All of the data below must be reproduced word for word, but without its images.
*** Opening DATASET ENTRIES ***
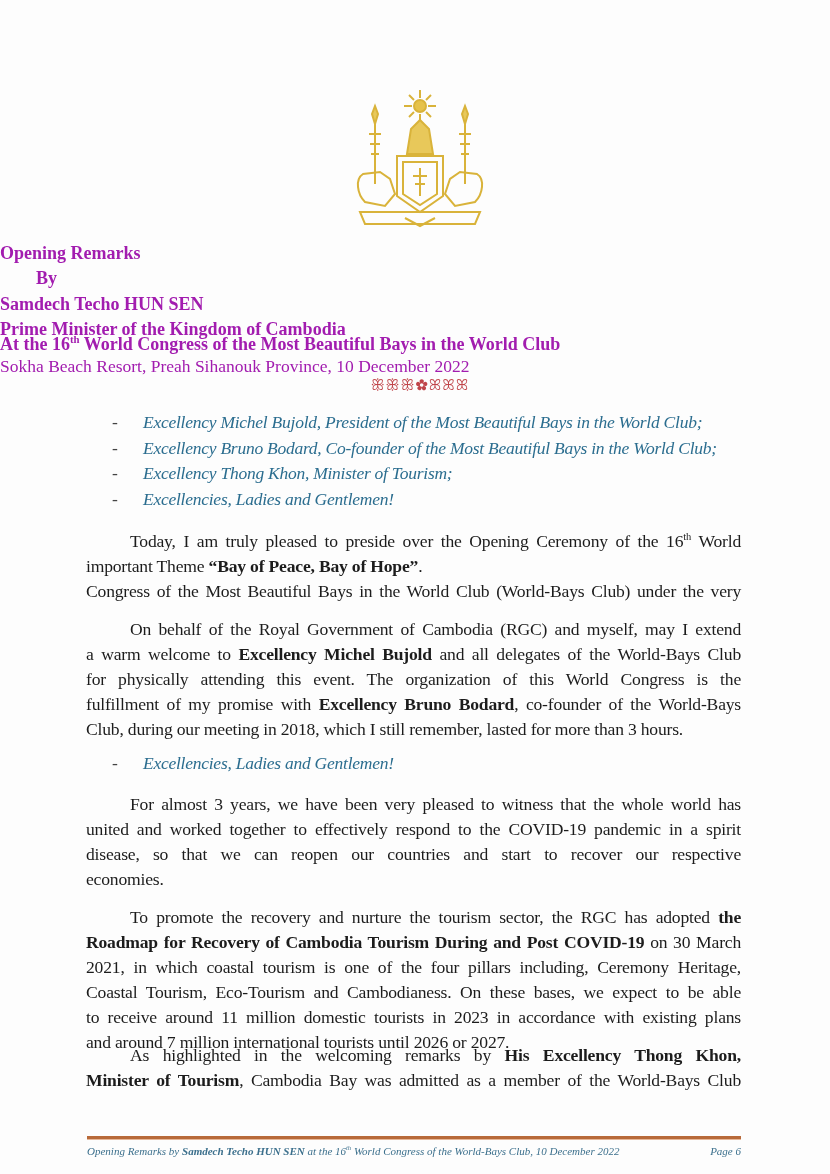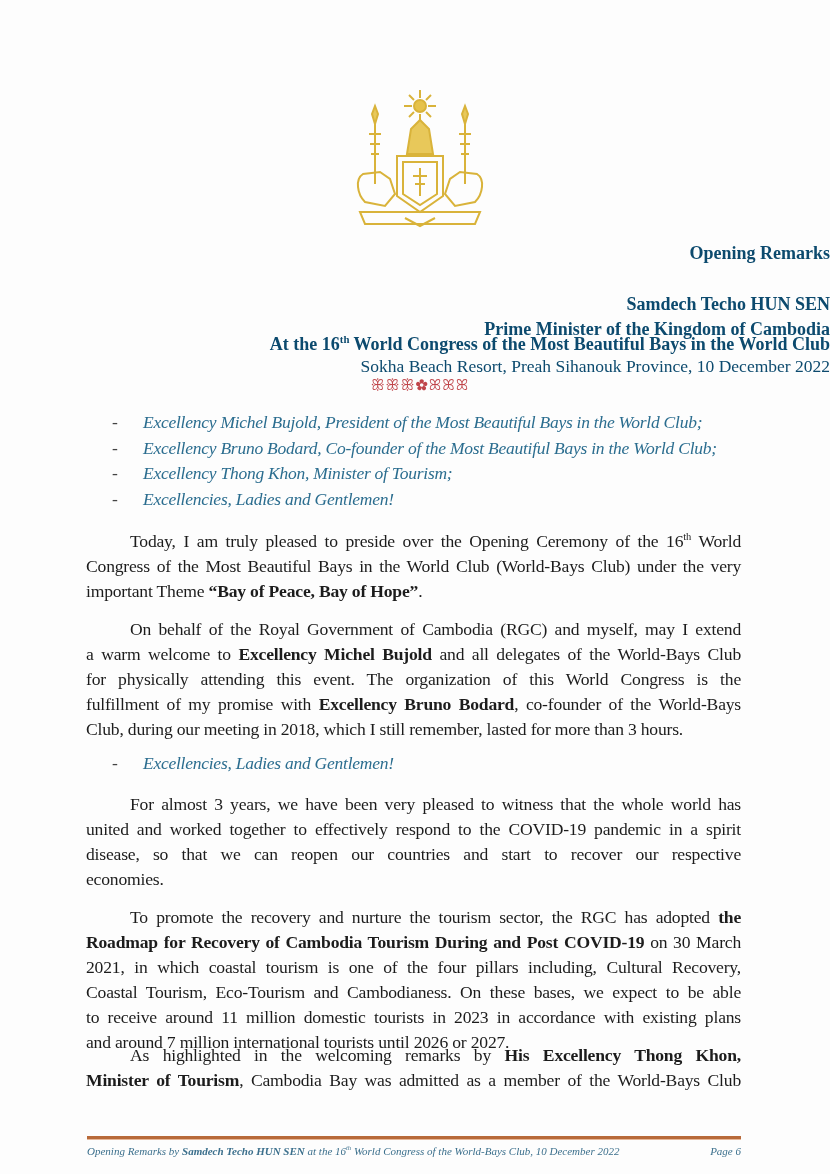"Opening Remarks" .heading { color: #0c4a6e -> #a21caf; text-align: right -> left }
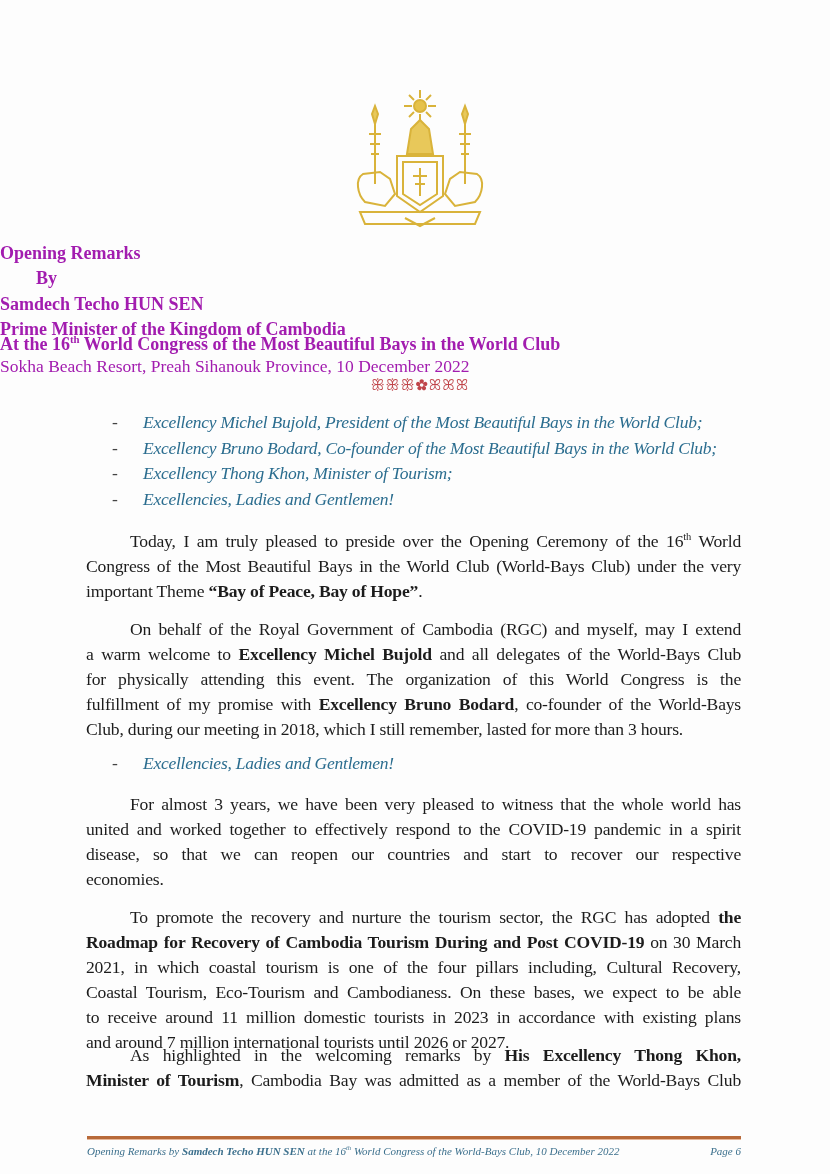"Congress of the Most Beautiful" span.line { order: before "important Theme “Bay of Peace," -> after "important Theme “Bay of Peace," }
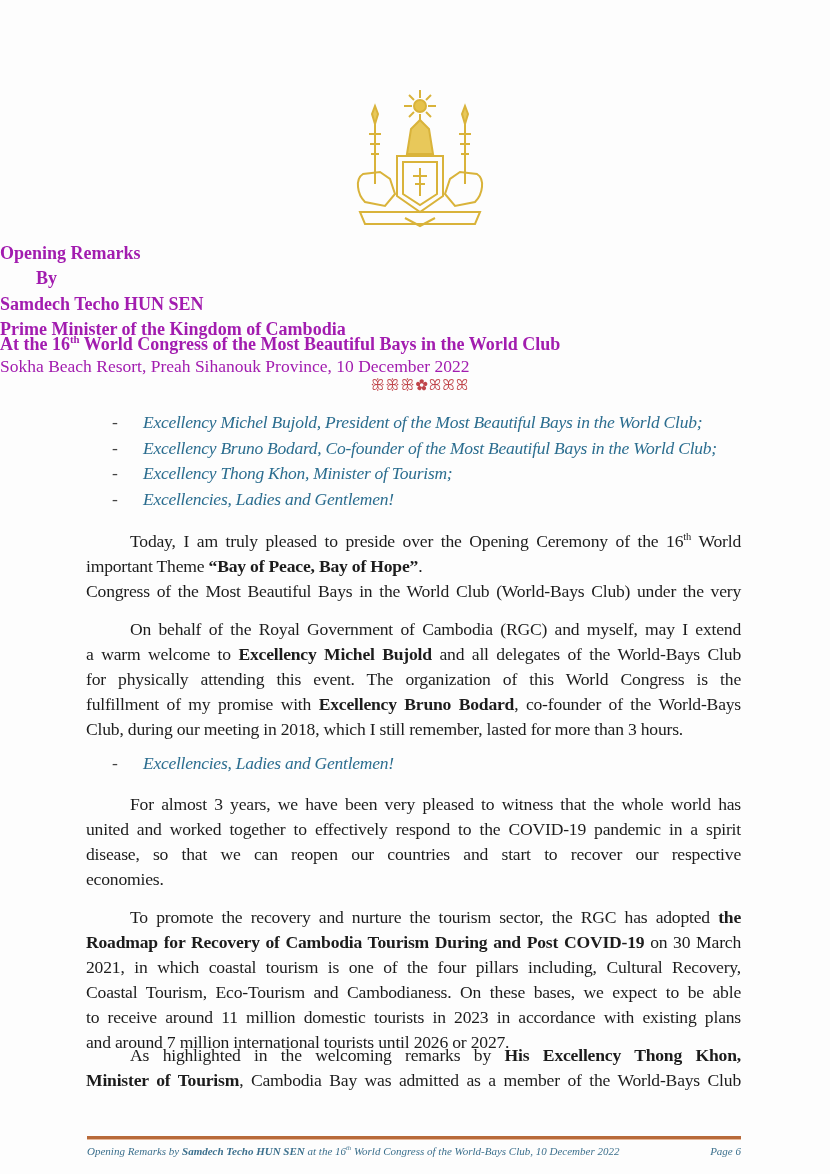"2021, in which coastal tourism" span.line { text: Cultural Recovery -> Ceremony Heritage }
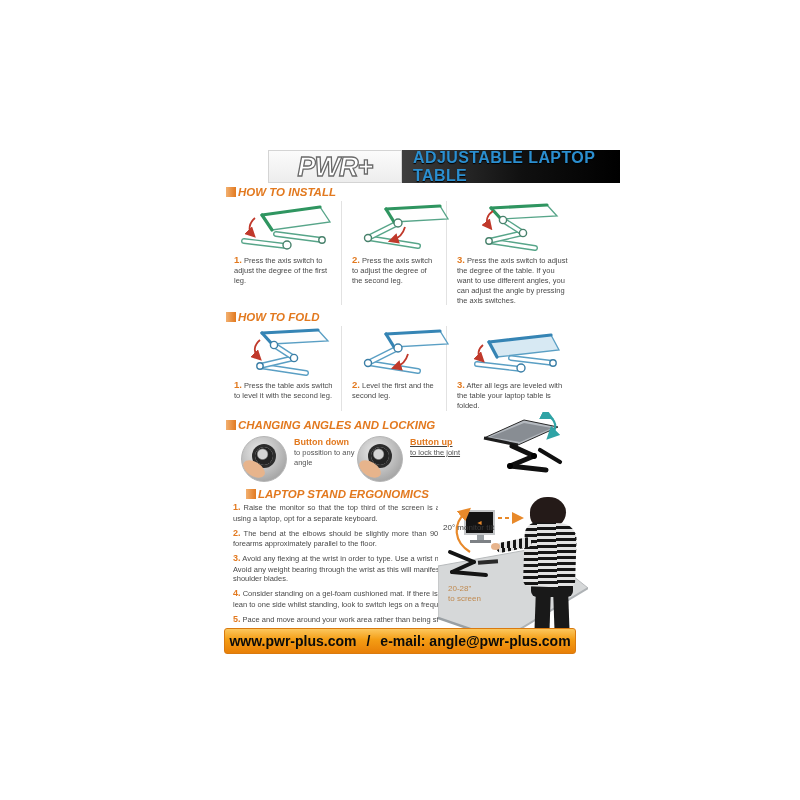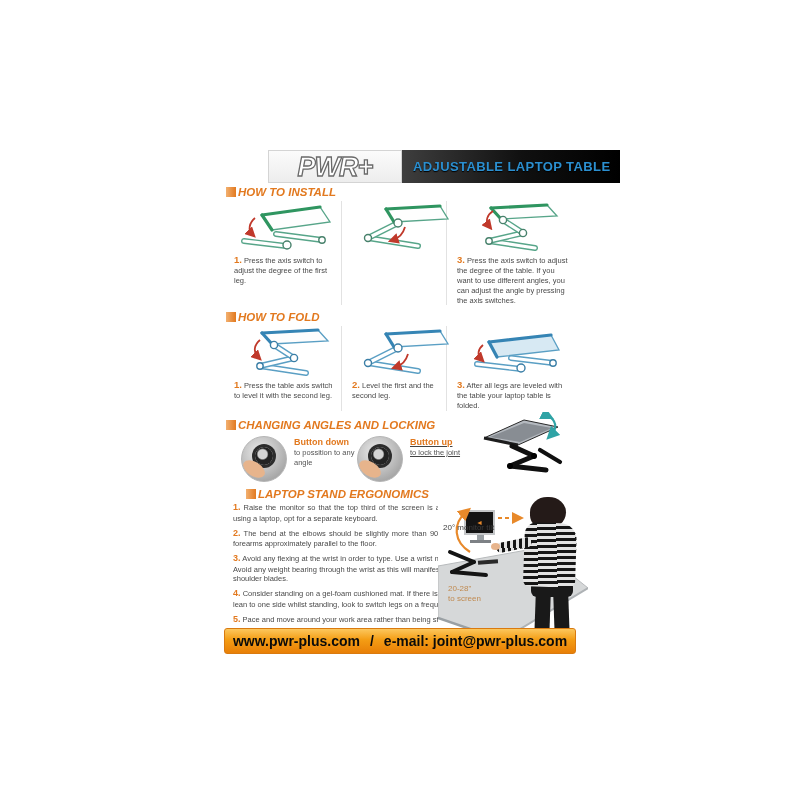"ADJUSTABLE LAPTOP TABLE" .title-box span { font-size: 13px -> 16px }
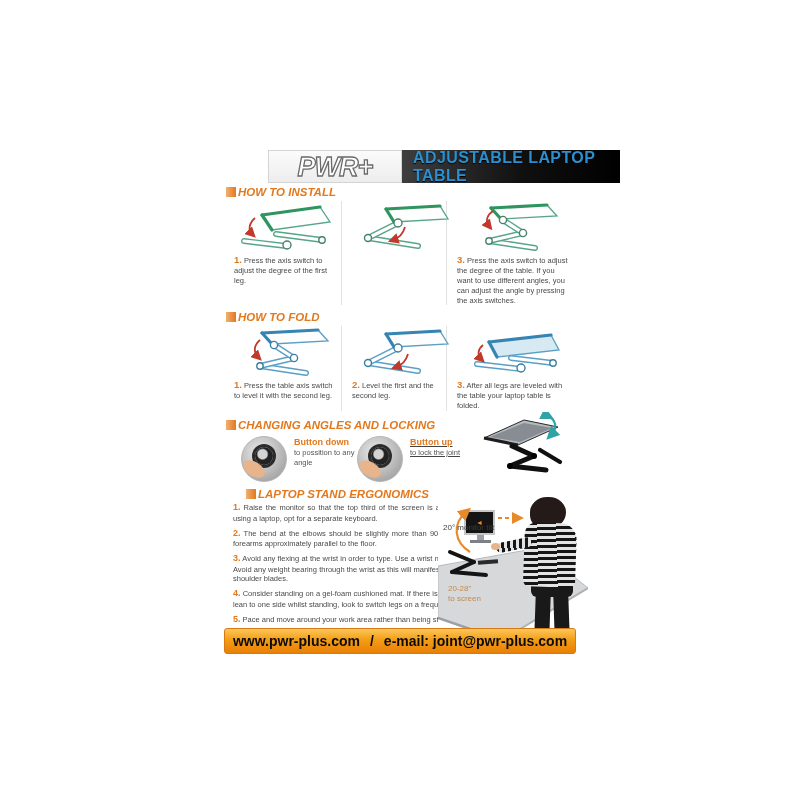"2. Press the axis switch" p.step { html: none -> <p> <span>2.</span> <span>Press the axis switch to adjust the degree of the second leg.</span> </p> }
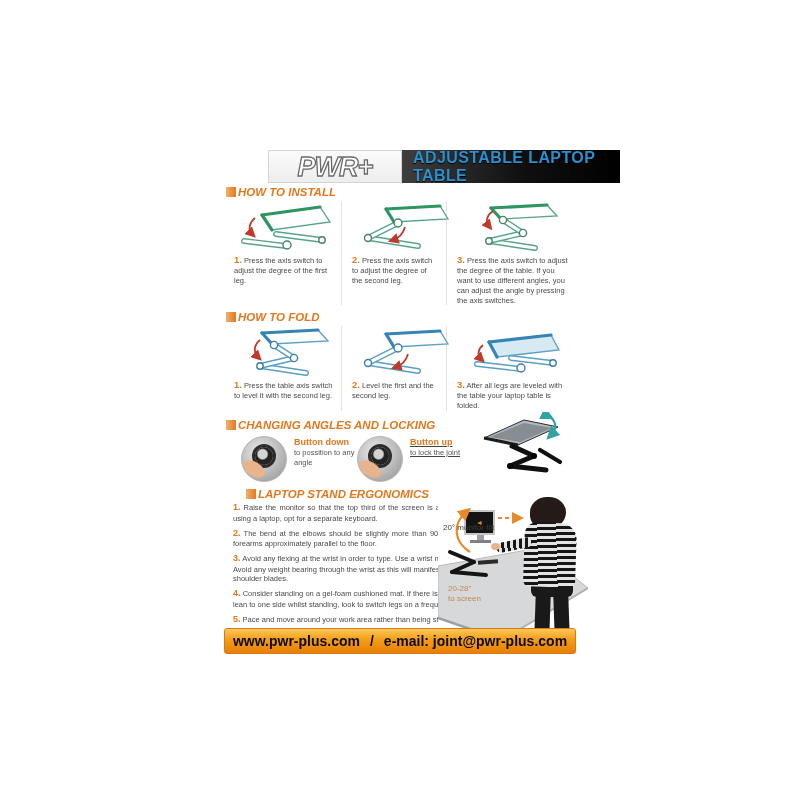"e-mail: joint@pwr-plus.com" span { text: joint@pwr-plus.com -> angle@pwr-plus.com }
*** Closing DATASET ENTRIES ***
» **EXPECTED ANSWER**:
"Opening Remarks" .heading { color: #0c4a6e -> #a21caf; text-align: right -> left }
"Congress of the Most Beautiful" span.line { order: before "important Theme “Bay of Peace," -> after "important Theme “Bay of Peace," }
"2021, in which coastal tourism" span.line { text: Cultural Recovery -> Ceremony Heritage }
"ADJUSTABLE LAPTOP TABLE" .title-box span { font-size: 13px -> 16px }
"2. Press the axis switch" p.step { html: none -> <p> <span>2.</span> <span>Press the axis switch to adjust the degree of the second leg.</span> </p> }
"e-mail: joint@pwr-plus.com" span { text: joint@pwr-plus.com -> angle@pwr-plus.com }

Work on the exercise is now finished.